En 1951, la première centrale nucléaire du monde à produire de l’électricité voit le jour au laboratoire national de l’Idaho aux Etats-Unis. Le monde prend alors conscience des enjeux et surtout du potentiel lié au nucléaire si bien que certains constructeurs automobiles vont se mettre à rêver d’une voiture fonctionnant à l’énergie nucléaire.

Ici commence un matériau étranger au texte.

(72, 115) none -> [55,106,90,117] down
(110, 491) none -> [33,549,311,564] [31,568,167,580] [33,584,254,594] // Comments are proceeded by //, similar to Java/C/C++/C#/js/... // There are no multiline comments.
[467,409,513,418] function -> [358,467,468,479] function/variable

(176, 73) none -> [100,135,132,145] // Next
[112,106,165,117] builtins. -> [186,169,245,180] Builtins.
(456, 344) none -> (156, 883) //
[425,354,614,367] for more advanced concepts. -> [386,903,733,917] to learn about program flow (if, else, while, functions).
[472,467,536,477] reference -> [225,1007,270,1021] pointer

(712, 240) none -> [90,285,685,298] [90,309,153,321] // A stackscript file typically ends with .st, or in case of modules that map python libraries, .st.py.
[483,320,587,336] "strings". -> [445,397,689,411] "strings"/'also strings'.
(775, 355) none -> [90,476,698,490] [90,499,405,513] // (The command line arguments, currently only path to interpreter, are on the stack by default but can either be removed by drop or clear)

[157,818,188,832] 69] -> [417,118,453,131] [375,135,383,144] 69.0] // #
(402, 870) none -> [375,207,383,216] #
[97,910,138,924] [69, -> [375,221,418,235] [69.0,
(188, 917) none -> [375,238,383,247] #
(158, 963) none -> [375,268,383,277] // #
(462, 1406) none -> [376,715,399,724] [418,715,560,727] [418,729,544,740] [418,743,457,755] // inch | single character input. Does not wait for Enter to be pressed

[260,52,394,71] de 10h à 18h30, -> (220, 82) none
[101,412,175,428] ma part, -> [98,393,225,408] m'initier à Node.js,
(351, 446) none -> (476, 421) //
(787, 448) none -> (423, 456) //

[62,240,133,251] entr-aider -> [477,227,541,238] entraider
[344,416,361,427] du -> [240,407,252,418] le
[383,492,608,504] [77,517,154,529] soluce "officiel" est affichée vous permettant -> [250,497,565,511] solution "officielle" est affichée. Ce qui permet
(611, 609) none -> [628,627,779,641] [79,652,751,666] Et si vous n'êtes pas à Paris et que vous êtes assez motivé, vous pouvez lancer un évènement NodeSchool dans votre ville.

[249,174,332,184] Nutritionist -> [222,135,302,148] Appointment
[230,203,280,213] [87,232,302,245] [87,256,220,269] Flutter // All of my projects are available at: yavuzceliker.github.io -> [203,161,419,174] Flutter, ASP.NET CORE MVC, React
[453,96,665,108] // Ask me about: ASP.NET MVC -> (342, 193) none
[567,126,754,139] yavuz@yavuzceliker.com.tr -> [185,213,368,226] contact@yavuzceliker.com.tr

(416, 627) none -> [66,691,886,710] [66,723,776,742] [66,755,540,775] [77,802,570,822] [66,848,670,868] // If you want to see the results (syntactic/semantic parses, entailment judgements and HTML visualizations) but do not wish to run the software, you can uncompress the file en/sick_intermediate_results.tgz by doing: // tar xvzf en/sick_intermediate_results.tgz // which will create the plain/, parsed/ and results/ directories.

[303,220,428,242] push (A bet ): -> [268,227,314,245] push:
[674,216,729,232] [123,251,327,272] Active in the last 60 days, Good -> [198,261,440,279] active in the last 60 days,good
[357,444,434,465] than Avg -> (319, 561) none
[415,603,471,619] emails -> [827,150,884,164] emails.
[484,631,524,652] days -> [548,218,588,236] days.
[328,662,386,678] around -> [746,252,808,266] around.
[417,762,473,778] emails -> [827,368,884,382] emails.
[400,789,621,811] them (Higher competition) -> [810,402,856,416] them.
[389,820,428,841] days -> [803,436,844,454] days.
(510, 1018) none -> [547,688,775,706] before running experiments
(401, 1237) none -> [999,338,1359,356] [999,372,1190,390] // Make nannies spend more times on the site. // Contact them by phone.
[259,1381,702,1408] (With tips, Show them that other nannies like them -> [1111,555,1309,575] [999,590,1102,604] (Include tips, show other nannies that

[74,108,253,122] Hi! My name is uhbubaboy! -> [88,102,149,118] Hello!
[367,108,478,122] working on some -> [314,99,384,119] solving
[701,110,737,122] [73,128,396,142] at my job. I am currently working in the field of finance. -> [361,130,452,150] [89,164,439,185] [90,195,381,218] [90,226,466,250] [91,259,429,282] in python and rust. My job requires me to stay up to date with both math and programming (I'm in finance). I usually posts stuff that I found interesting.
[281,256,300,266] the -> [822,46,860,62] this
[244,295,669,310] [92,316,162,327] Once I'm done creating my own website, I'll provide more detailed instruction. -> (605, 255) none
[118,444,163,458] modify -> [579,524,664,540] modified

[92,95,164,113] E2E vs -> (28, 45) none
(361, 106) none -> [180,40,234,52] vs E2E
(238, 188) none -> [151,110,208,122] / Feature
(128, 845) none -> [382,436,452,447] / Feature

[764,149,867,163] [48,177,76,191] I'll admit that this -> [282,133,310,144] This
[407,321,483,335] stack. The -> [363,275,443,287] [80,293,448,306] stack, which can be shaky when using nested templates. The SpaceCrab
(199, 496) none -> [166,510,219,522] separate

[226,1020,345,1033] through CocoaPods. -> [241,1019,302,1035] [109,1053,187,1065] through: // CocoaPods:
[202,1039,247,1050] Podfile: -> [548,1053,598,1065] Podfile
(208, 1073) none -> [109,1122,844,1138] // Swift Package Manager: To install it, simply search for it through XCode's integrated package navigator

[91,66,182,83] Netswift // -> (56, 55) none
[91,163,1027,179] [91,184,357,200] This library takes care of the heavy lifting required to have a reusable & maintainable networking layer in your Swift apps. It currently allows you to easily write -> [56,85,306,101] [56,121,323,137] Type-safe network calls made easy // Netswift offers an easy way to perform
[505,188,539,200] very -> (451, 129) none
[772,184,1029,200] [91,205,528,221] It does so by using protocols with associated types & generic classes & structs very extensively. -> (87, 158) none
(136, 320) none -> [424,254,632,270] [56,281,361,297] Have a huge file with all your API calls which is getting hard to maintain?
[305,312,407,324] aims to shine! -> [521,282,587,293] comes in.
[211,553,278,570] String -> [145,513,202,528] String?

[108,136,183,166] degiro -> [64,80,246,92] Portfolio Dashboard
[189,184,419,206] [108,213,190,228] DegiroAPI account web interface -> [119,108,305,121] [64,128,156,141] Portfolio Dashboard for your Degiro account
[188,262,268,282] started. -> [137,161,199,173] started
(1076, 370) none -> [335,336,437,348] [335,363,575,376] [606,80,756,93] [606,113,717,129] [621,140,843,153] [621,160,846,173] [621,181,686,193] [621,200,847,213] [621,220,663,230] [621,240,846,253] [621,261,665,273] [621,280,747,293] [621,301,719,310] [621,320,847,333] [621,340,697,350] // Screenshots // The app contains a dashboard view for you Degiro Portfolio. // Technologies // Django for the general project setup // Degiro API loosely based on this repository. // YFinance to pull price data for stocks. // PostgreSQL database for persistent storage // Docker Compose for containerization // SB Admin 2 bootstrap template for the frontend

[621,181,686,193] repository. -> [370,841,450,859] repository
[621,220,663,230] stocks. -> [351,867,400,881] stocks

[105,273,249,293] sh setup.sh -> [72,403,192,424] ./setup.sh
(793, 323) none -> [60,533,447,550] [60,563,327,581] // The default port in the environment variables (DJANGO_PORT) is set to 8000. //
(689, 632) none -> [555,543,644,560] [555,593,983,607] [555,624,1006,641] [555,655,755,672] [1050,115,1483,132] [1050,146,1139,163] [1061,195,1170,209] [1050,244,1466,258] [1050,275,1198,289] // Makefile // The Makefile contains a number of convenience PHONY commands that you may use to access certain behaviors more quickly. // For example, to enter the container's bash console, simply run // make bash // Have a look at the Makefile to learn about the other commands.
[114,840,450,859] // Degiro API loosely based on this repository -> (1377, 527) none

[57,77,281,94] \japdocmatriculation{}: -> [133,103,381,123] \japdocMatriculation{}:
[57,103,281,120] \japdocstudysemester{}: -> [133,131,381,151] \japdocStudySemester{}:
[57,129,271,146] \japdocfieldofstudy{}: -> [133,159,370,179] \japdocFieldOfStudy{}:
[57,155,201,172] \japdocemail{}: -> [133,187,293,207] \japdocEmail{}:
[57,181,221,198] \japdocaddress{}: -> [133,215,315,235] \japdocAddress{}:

Dans les années 50, l’’énergie nucléaire est considérée comme une source d’énergie illimitée et après de nombreuse expérimentation sur les avions et les bateaux, l’idée de concevoir une voiture ne nécessitant pas d’essence et ne rejetant aucun gaz polluant germe dans les esprits des constructeurs.

En 1958, plusieurs concepts cars vont être proposés par différents pays, le but : gagner la course au nucléaire avec un projet qui deviendra réalité. Ainsi la société Pasckard Astral présente au salon de Genève la Studebaker, un concept car équipé d’une seule roue gyroscopique. Puis c’est au tour de Ford de présenter la Nucleon qui est équipé d’un petit moteur nucléaire à l’arrière alimenté par une capsule contenant le combustible nucléaire. Les Français ne sont pas en reste puisqu’ils présentent, par le biais de la Compagnie Normande d’Etudes, le projet Symetric Ce projet loufoque, basé sur aucune étude réelle, proposait l’alimentation d’un moteur avec des déchets nucléaires permettant ainsi une autonomie de 5 ans… Personne n’ayant cru en ce projet, l’entreprise disparait 1 ans plus tard.

Bien que le nucléaire ai connu un réel engouement dans les années 50-60, aucune technologie de l’époque ne permettait de miniaturiser un réacteur nucléaire, les contraintes liées à la sécurité ou encore le traitement du combustible usagé. Le rêve des constructeurs de produire un jour une voiture nucléaire fût très vite rangé au grenier face à la difficulté de la tâche.